Hey Croc, it would be nice to have a co pilot along. You already know how I drive, or is it fly?? ........ Jerry (in Tucson)

Reactions: Like 1


----------



## Nubsnstubs (Aug 17, 2021)

Wildthings said:


> Exactly


Barry, if I was to spell it out how I pronounce it, Marck (@ripjack13) would censor it.......... Jerry (in Tucson)

Reactions: Like 1 | Funny 1


----------



## ripjack13 (Aug 18, 2021)




----------



## Nubsnstubs (Sep 3, 2021)

Okie, Dokie, Got AC, finally!. It was the blend gate that was bad. The new one I picked up in Leesville, Louisiana was defective. So, today, I got a new AC control module for free, and a replacement blend gate for free. Not really free as I paid for it in Louisiana, but no cost out of pocket in Missouri.

The Check Engine light went out after the AC controls were put in. It'll be interesting how long it stays off..... 

Picked up a new fender for my trailer, and will have that installed by a friend of the friend I'm staying with in Ozark. 

My plans are to be on the road on Tuesday, but more likely Wednesday. I'll have a truck load of wood. If any of you want anything, I'll have large Cholla, some of that spalted Hackberry that @Barb and I worked on. I have some Mesquite Burl, Catclaw, Eucalyptus, and possibly some stuff from Missouri. Any interest, please state what you would like before I hit the road. 

@trc65, I would like to meet. Are you available on Thursday for a couple hours?? @woodtickgreg, how about Friday for a couple hours also? From there I believe it's south to Ohio to pick up the Flint Ridge Rock. I have about 200 dollars worth awaiting my arrival, but I'll be getting about another 2 hundred bucks worth after arriving in Flint Ridge. 

After that, I'll know better when I'll be able to meet @Karda, @Mr. Peet, then onward to my DIL's place. After arriving in Great Barrington, Ma, I'll have a better idea when to meet up with @ripjack13 and @duncsuss. .............. Jerry (in Tucson)

Reactions: Like 1


----------



## woodtickgreg (Sep 3, 2021)

See other post, lol.


----------



## 2feathers Creative Making (Sep 3, 2021)

I would be interested in a bit of spalted hackberry. Maybe 2 to 3 pcs of firewood size? And ... about that large cholla... what is your trade rate or price? I would love to get at least one chunk to play with!


----------



## trc65 (Sep 3, 2021)

Jerry, anytime is good for me, when you hit the road, let me know, and I'll be waiting. I'll pm you my address and phone.

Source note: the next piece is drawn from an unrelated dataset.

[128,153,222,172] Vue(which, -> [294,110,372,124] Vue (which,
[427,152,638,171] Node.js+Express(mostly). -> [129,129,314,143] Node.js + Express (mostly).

I'm not looking for anything in particular, but some mesquite burl would be nice to have.

I dont have anything fancy, but if you'd like any black or honey locust, let me know and I'll drop a tree.


----------



## guylaizure (Sep 3, 2021)

Glad your ac is working now.Have a safe adventure.

Reactions: Agree 2


----------



## Gdurfey (Oct 1, 2021)

Where are you @Nubsnstubs???? Just checking on you, should have done this earlier in the week. Know how you get sidetracked when you see a pretty rock or limb along the road!!

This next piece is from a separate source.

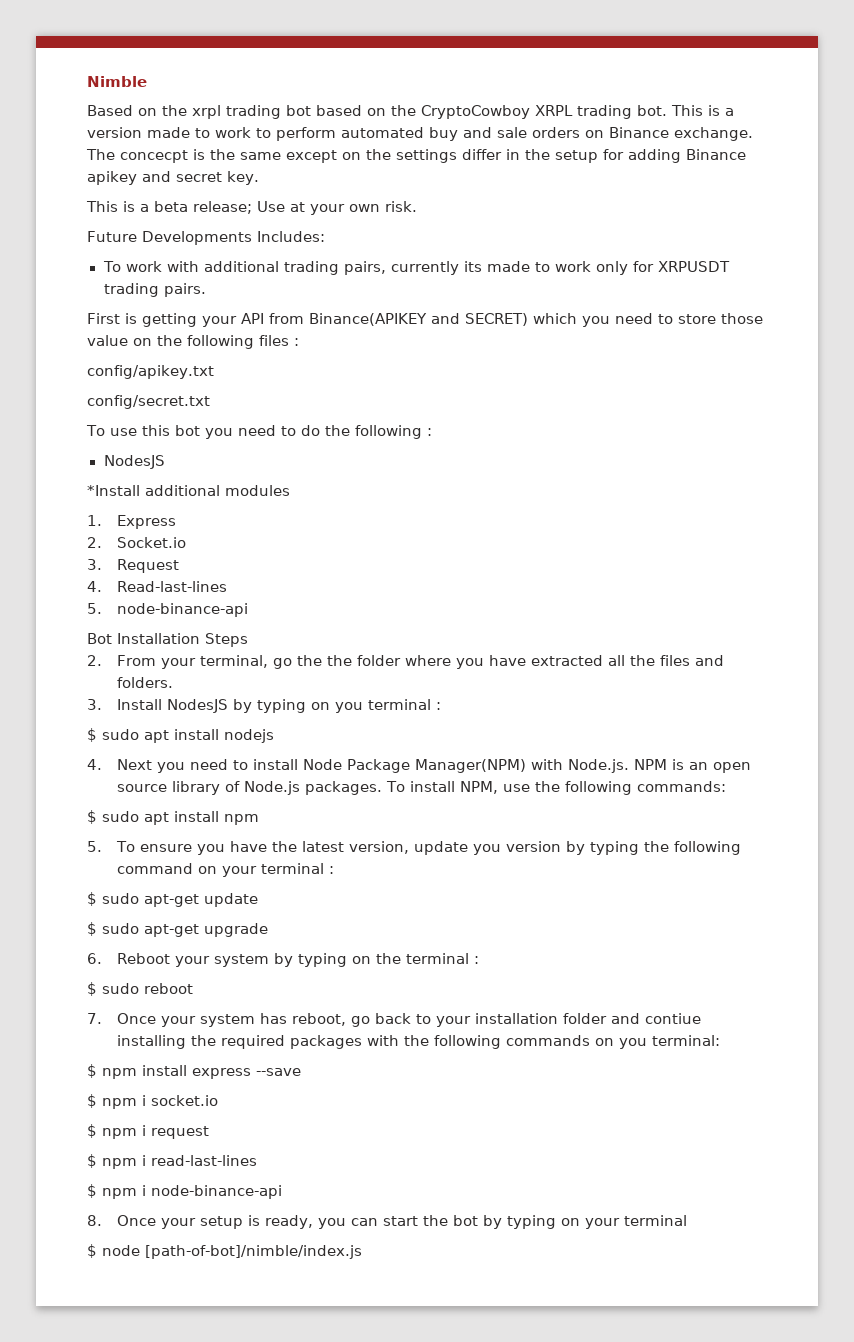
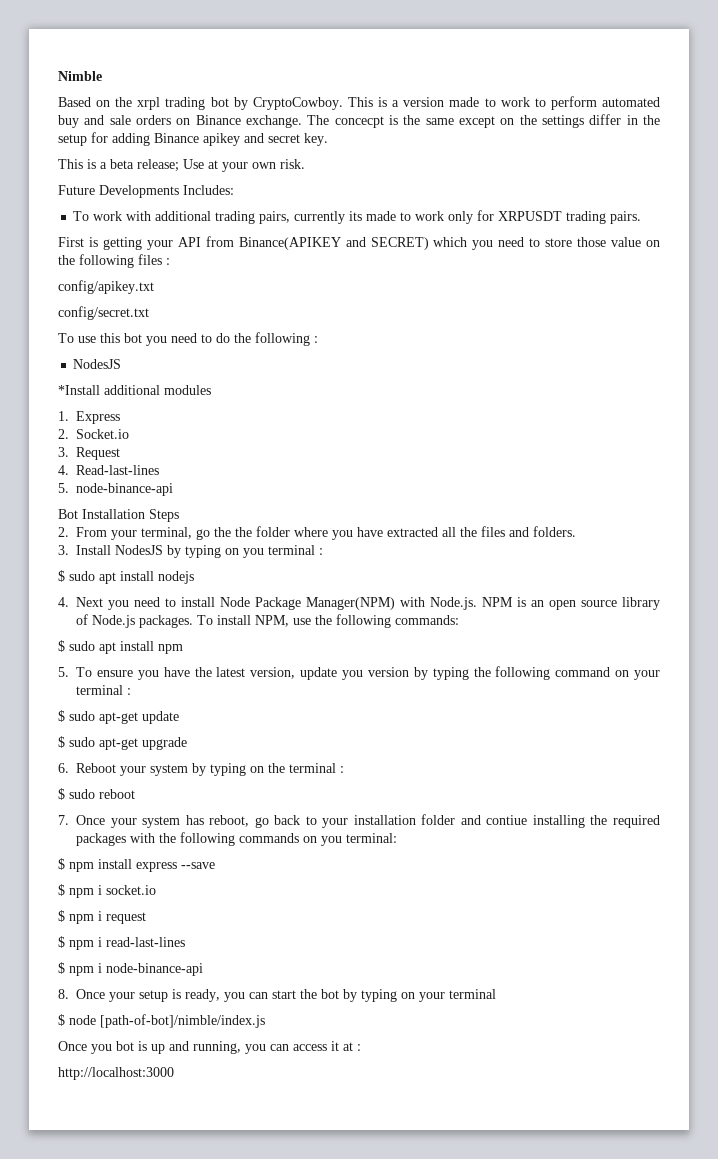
[316,105,667,119] based on the CryptoCowboy XRPL trading bot. -> [233,97,343,110] by CryptoCowboy.
(362, 1252) none -> [58,1041,361,1054] [58,1067,174,1080] // Once you bot is up and running, you can access it at : // http://localhost:3000

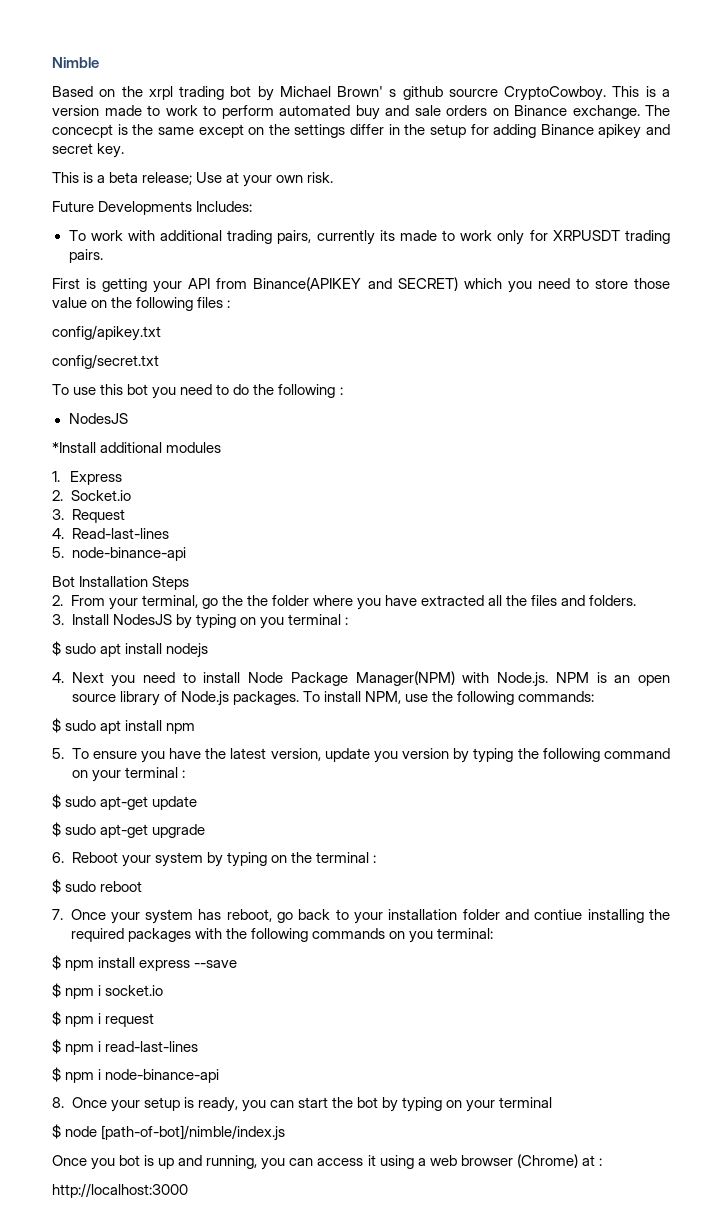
(248, 103) none -> [279,86,498,100] Michael Brown' s github sourcre
(339, 1046) none -> [379,1154,578,1169] using a web browser (Chrome)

I think I can speak for all of us, thanks buddy!! Sure enjoyed the visit. Just way too short!!

Reactions: Like 1


----------



## 2feathers Creative Making (Oct 1, 2021)

__





Back at home


Well WBer's, I'm now back home after just over a month of traveling through what seems like half the country. It was pretty much a good trip with the exception of losing heating and cooling, losing a tire, wheel and fender on my trailer, and in Colorado completely losing my brakes. I hadn't...



woodbarter.com

Reactions: Agree 1


----------



## Nubsnstubs (Oct 1, 2021)

Gdurfey said:


> Where are you @Nubsnstubs???? Just checking on you, should have done this earlier in the week. Know how you get sidetracked when you see a pretty rock or limb along the road!!
> 
> I think I can speak for all of us, thanks buddy!! Sure enjoyed the visit. Just way too short!!

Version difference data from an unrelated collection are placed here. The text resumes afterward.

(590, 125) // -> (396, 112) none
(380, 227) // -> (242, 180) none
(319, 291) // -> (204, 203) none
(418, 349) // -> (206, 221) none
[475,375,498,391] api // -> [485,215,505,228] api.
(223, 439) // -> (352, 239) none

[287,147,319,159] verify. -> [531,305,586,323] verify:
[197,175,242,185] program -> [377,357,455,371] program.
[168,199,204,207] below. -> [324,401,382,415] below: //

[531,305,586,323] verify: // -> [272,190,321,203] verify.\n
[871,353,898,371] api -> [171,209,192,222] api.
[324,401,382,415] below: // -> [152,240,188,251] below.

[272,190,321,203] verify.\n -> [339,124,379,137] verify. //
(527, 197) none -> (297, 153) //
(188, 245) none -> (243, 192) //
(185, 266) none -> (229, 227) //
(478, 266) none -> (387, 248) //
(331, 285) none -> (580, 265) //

Garry, Yup, you're right. That visit was way too short. I don't think I'll be going that way again in the near future. My 85 year old uncle is too healthy, so there aren't any funerals planned for the near future. I'll probably croak before he doe's. 

I made it safely home last Sunday. Yesterday I did a better inspection of my truck especially all the vacuum hoses. Discovered one clamp that wasn't tightened from the engine swap I did last year. Maybe that's why my gas mileage was always 2 miles per gallon less than the original engine. Tightened it and took it for a test ride to check the brakes. With ABS, I can't get them to squeal, but I tried extra hard and they did, so I'm ASSuming my brakes are working like they should. The check engine light didn't come on either. Maybe my truck will enjoy working with me again.

Coming home through all the mountains I drove up and down, my shift lever is always in overdrive. 95% of the time, passing gear would always shift down to 2nd gear, instead of 3rd. When I saw a hill coming up, I would shift into 3rd, and the trannie refused to shift into 2nd when needed. A couple of those hills I went up at 32-33 mph, just like my '79 P/U that has a carbuerater instead of fuel injection and computer. It never did it before even with a heavier load than this trip. Tucson is pretty flat, so I'm gonna have to drive out over 50-70 miles to find a hill on the freeway that I can test my truck to see if everything is like it should be. .............. Jerry (in Tucson)

Reactions: Sincere 2


----------